Records provided
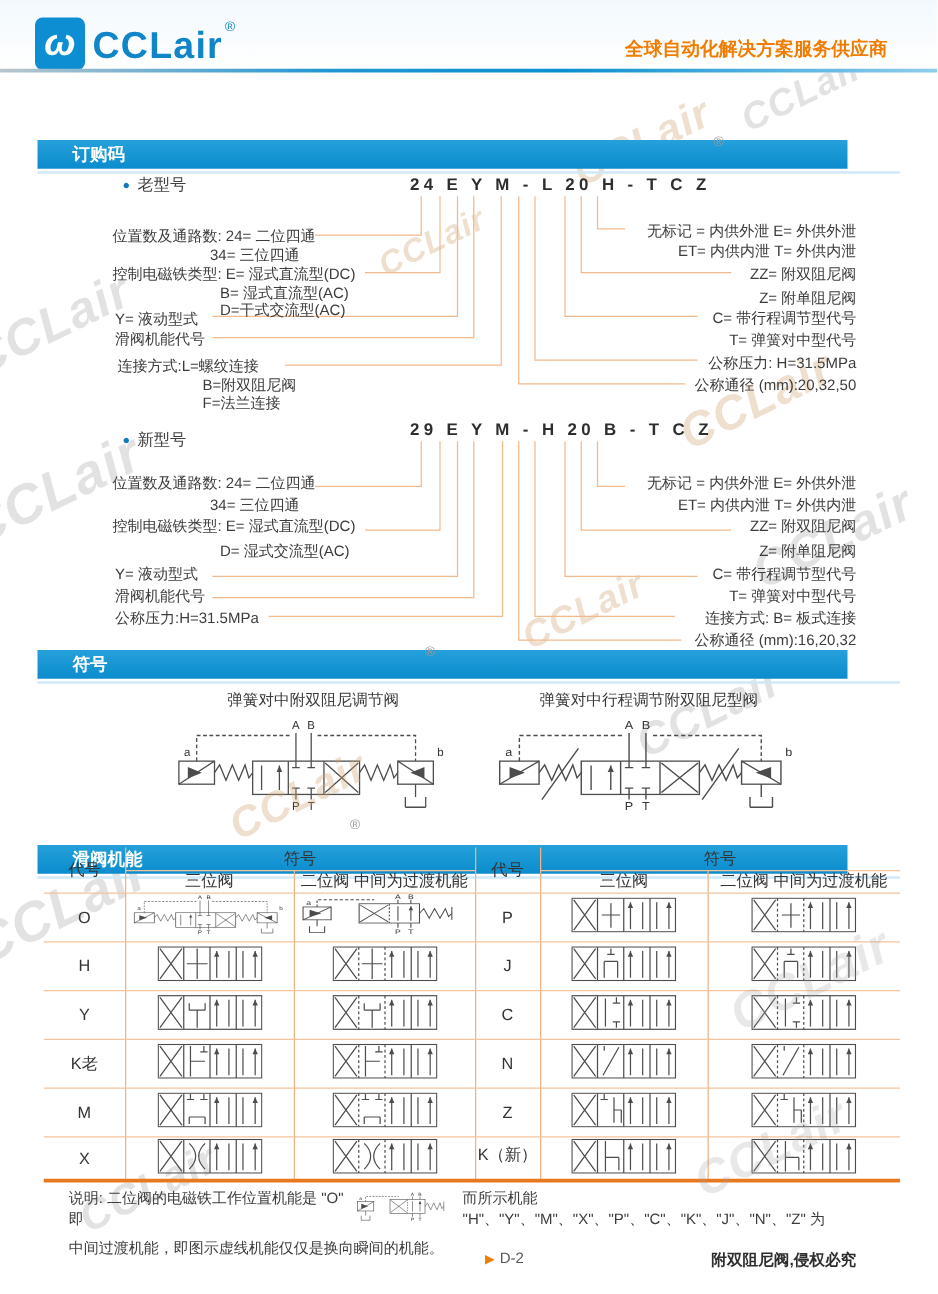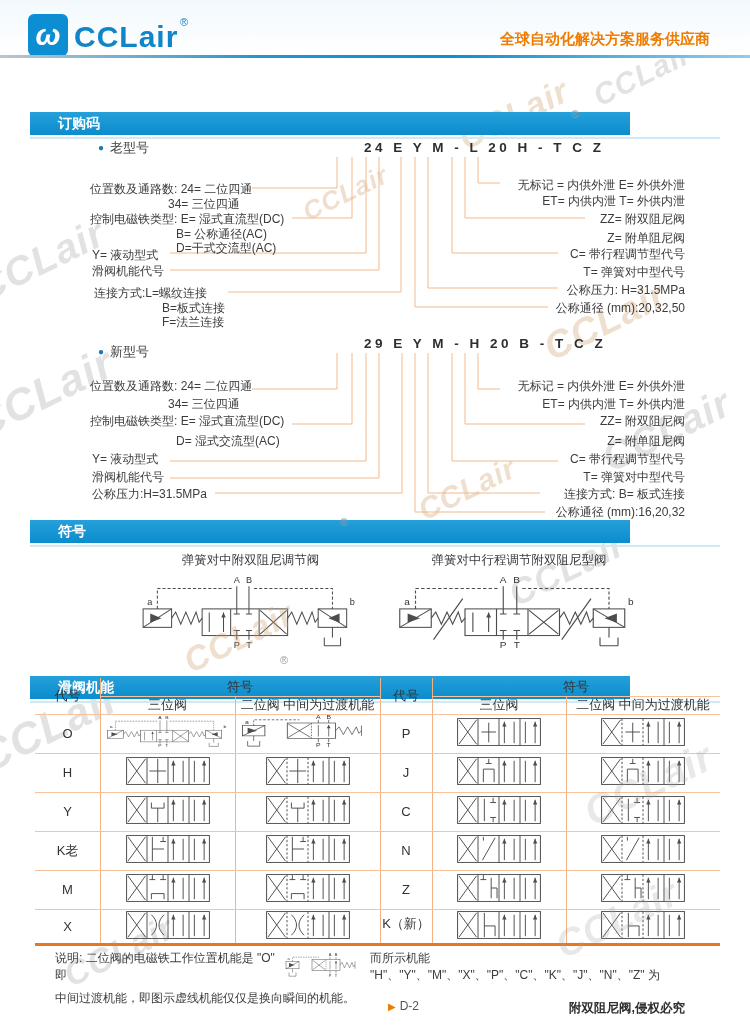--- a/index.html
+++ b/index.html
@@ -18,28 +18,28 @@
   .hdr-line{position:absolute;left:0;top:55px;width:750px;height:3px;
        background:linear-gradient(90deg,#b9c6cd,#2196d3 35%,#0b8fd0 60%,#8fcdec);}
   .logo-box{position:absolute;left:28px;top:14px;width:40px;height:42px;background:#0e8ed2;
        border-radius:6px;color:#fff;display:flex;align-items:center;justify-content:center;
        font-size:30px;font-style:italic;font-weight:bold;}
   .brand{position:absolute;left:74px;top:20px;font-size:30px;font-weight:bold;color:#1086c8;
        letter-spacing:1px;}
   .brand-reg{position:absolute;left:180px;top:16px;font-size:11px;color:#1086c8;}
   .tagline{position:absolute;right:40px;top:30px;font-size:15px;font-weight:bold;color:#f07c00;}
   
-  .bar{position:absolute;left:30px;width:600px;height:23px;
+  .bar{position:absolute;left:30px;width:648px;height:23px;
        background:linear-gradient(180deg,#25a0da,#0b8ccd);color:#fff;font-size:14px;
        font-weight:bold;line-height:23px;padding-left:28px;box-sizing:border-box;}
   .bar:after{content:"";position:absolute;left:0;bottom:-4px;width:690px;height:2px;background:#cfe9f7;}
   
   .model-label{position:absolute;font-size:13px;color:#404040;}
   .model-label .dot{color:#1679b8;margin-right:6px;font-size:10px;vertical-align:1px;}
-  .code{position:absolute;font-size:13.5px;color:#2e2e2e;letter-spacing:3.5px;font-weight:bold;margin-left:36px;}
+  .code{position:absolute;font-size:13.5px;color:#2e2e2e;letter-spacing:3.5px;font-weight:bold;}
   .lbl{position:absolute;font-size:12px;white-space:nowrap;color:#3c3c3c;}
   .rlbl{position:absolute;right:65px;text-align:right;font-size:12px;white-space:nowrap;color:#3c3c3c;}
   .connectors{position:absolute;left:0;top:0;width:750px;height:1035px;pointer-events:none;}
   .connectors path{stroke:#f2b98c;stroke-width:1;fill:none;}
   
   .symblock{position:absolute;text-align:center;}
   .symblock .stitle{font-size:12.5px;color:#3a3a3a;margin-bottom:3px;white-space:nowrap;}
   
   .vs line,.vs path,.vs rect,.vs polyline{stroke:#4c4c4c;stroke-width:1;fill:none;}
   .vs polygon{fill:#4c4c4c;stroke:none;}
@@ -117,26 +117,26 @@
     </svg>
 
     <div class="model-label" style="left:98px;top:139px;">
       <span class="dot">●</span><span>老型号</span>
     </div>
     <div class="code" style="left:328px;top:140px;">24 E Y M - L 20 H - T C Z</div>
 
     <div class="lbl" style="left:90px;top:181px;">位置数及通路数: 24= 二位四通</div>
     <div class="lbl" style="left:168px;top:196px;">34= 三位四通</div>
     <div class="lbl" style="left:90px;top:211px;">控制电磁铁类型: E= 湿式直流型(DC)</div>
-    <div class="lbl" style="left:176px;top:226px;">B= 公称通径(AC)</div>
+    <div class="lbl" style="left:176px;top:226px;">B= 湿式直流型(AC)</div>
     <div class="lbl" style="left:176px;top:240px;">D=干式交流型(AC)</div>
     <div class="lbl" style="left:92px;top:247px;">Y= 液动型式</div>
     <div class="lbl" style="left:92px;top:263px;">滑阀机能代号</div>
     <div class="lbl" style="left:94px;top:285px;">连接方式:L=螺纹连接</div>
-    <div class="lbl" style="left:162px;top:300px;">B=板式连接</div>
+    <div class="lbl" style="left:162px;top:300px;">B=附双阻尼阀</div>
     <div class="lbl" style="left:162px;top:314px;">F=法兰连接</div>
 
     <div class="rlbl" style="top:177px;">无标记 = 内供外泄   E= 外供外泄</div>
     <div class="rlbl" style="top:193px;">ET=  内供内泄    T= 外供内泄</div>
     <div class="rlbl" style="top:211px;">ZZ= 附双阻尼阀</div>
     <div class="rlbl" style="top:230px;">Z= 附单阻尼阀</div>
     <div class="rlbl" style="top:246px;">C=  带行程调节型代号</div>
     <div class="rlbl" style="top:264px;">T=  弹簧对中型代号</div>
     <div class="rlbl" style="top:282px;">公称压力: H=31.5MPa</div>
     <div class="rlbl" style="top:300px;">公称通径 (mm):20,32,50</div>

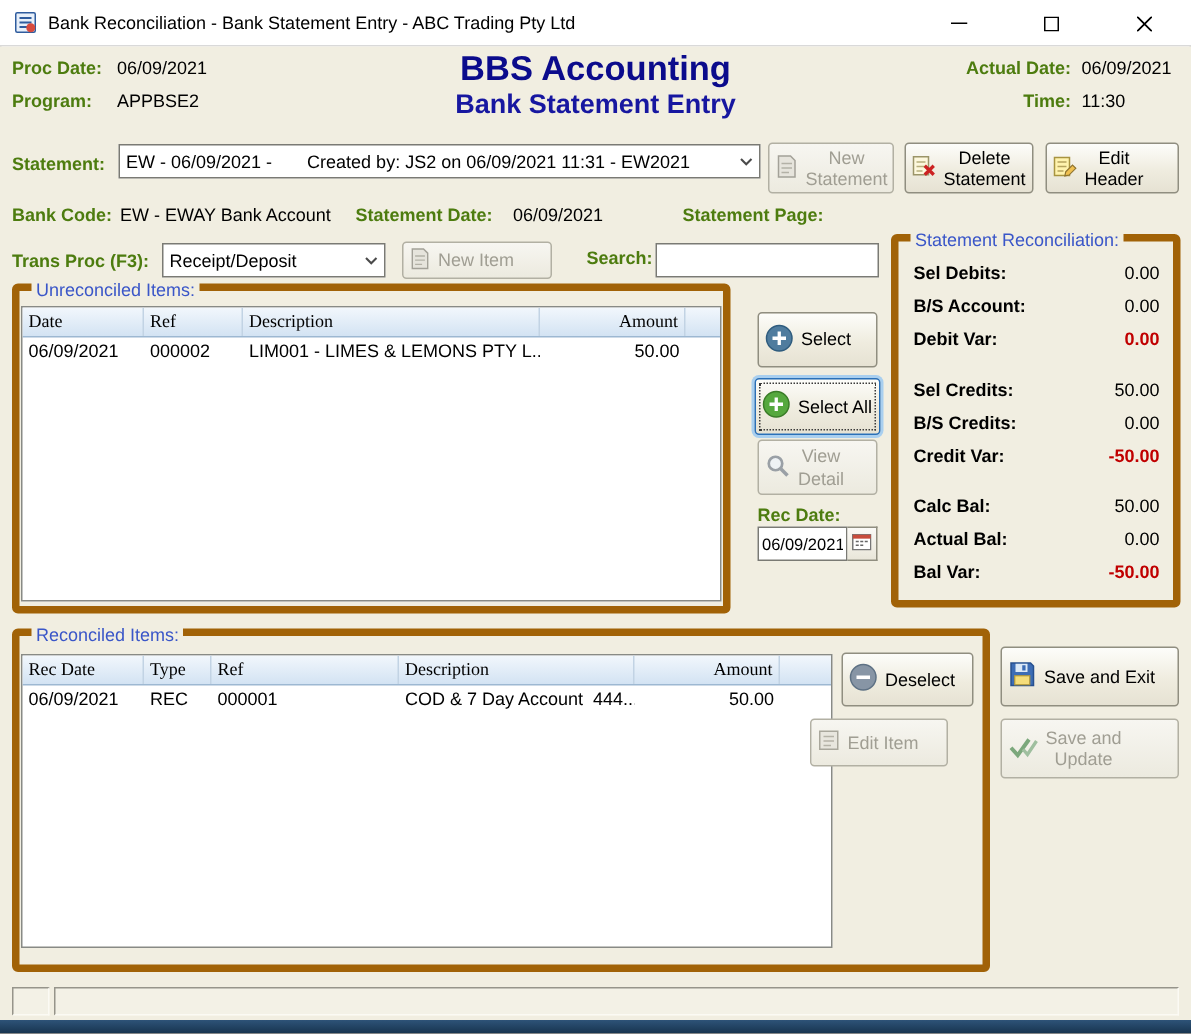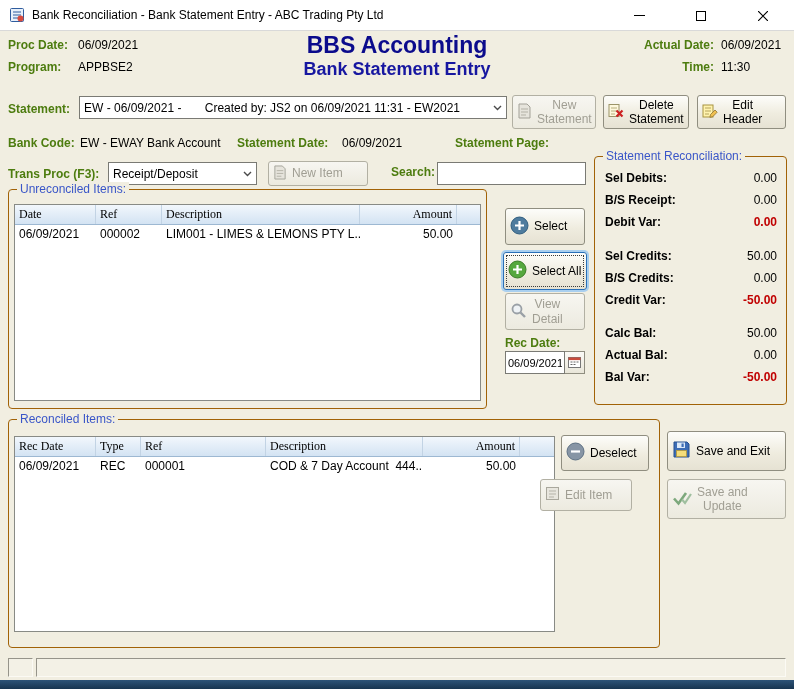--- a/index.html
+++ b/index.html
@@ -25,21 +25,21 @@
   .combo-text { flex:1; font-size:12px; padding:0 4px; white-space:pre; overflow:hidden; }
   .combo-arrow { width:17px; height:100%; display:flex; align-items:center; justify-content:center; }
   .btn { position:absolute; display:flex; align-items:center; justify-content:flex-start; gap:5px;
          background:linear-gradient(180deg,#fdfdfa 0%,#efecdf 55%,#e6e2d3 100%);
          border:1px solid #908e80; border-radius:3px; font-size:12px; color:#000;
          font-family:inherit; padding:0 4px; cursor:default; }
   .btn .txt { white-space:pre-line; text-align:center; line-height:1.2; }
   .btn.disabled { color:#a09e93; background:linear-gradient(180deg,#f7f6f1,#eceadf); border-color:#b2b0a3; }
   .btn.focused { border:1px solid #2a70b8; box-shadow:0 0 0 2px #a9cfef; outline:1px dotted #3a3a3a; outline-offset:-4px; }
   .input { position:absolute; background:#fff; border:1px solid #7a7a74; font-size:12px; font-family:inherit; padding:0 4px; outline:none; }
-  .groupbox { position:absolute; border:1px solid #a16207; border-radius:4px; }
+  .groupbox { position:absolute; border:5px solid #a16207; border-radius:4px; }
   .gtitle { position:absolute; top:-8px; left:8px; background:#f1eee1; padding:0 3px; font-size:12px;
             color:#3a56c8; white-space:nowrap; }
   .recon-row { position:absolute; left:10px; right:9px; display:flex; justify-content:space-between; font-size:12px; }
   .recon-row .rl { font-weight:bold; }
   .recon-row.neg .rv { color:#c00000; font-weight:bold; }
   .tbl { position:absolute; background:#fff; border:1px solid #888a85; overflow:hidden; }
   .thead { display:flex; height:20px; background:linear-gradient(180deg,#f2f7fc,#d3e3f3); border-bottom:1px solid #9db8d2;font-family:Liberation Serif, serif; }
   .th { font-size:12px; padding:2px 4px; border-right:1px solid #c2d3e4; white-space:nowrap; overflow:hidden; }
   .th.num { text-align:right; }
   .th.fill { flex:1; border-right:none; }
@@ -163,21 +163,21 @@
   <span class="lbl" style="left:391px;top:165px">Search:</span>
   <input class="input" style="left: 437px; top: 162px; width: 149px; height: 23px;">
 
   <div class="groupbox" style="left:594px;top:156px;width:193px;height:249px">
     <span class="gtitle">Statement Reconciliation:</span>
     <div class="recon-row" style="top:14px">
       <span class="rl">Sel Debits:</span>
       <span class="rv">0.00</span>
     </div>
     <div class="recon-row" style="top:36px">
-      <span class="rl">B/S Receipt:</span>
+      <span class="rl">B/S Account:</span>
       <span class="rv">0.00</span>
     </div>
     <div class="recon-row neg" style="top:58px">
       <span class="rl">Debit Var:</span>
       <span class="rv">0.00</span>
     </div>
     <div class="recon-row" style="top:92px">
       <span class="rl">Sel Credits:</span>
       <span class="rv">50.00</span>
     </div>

Work to complete
Your answer must be a single number: how many lines of the records contain the word "connectors".

Finished task
2